> [PROBLEM REQUIREMENTS]: Give the following records again in full and without alteration.

> [EXERCISE INPUTS]:
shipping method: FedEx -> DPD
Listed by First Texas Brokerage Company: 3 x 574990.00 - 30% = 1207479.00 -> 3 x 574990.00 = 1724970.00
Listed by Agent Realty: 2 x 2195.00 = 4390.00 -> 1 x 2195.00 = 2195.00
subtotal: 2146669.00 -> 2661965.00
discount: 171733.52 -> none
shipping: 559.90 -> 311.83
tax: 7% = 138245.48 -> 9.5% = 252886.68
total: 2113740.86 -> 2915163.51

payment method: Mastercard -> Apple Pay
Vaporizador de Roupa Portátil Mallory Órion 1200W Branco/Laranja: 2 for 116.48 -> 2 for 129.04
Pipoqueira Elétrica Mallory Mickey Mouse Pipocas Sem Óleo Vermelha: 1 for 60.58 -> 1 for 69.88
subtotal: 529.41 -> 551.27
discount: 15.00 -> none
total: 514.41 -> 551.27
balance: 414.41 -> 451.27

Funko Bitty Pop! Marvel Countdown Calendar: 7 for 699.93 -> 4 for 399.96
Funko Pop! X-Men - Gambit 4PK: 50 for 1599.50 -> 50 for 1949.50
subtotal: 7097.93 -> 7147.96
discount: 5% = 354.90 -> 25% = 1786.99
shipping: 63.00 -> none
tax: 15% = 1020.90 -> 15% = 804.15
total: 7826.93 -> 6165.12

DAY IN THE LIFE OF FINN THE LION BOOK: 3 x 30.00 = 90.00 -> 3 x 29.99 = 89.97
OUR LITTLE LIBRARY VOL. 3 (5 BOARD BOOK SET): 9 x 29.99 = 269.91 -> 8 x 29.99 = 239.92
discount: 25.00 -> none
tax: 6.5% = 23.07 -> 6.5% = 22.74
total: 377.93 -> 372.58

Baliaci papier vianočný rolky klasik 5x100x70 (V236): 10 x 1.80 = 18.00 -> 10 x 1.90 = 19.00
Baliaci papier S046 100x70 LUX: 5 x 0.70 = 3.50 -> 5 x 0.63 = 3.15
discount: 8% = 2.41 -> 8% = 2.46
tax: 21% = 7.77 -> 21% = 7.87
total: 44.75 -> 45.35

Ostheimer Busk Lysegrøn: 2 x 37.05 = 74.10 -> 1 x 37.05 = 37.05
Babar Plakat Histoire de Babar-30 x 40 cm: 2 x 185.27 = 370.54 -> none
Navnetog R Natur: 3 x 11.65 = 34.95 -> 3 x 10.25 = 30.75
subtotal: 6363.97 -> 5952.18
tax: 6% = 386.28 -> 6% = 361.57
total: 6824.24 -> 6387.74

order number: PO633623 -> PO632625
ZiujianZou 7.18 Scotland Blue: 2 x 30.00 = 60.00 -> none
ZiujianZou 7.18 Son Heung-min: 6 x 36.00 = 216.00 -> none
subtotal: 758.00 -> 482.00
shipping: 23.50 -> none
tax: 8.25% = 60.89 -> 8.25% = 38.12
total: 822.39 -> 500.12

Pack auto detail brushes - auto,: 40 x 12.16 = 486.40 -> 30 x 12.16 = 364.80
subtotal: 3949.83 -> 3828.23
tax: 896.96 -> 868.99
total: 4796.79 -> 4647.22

> [REPLY]:
shipping method: FedEx -> DPD
Listed by First Texas Brokerage Company: 3 x 574990.00 - 30% = 1207479.00 -> 3 x 574990.00 = 1724970.00
Listed by Agent Realty: 2 x 2195.00 = 4390.00 -> 1 x 2195.00 = 2195.00
subtotal: 2146669.00 -> 2661965.00
discount: 171733.52 -> none
shipping: 559.90 -> 311.83
tax: 7% = 138245.48 -> 9.5% = 252886.68
total: 2113740.86 -> 2915163.51

payment method: Mastercard -> Apple Pay
Vaporizador de Roupa Portátil Mallory Órion 1200W Branco/Laranja: 2 for 116.48 -> 2 for 129.04
Pipoqueira Elétrica Mallory Mickey Mouse Pipocas Sem Óleo Vermelha: 1 for 60.58 -> 1 for 69.88
subtotal: 529.41 -> 551.27
discount: 15.00 -> none
total: 514.41 -> 551.27
balance: 414.41 -> 451.27

Funko Bitty Pop! Marvel Countdown Calendar: 7 for 699.93 -> 4 for 399.96
Funko Pop! X-Men - Gambit 4PK: 50 for 1599.50 -> 50 for 1949.50
subtotal: 7097.93 -> 7147.96
discount: 5% = 354.90 -> 25% = 1786.99
shipping: 63.00 -> none
tax: 15% = 1020.90 -> 15% = 804.15
total: 7826.93 -> 6165.12

DAY IN THE LIFE OF FINN THE LION BOOK: 3 x 30.00 = 90.00 -> 3 x 29.99 = 89.97
OUR LITTLE LIBRARY VOL. 3 (5 BOARD BOOK SET): 9 x 29.99 = 269.91 -> 8 x 29.99 = 239.92
discount: 25.00 -> none
tax: 6.5% = 23.07 -> 6.5% = 22.74
total: 377.93 -> 372.58

Baliaci papier vianočný rolky klasik 5x100x70 (V236): 10 x 1.80 = 18.00 -> 10 x 1.90 = 19.00
Baliaci papier S046 100x70 LUX: 5 x 0.70 = 3.50 -> 5 x 0.63 = 3.15
discount: 8% = 2.41 -> 8% = 2.46
tax: 21% = 7.77 -> 21% = 7.87
total: 44.75 -> 45.35

Ostheimer Busk Lysegrøn: 2 x 37.05 = 74.10 -> 1 x 37.05 = 37.05
Babar Plakat Histoire de Babar-30 x 40 cm: 2 x 185.27 = 370.54 -> none
Navnetog R Natur: 3 x 11.65 = 34.95 -> 3 x 10.25 = 30.75
subtotal: 6363.97 -> 5952.18
tax: 6% = 386.28 -> 6% = 361.57
total: 6824.24 -> 6387.74

order number: PO633623 -> PO632625
ZiujianZou 7.18 Scotland Blue: 2 x 30.00 = 60.00 -> none
ZiujianZou 7.18 Son Heung-min: 6 x 36.00 = 216.00 -> none
subtotal: 758.00 -> 482.00
shipping: 23.50 -> none
tax: 8.25% = 60.89 -> 8.25% = 38.12
total: 822.39 -> 500.12

Pack auto detail brushes - auto,: 40 x 12.16 = 486.40 -> 30 x 12.16 = 364.80
subtotal: 3949.83 -> 3828.23
tax: 896.96 -> 868.99
total: 4796.79 -> 4647.22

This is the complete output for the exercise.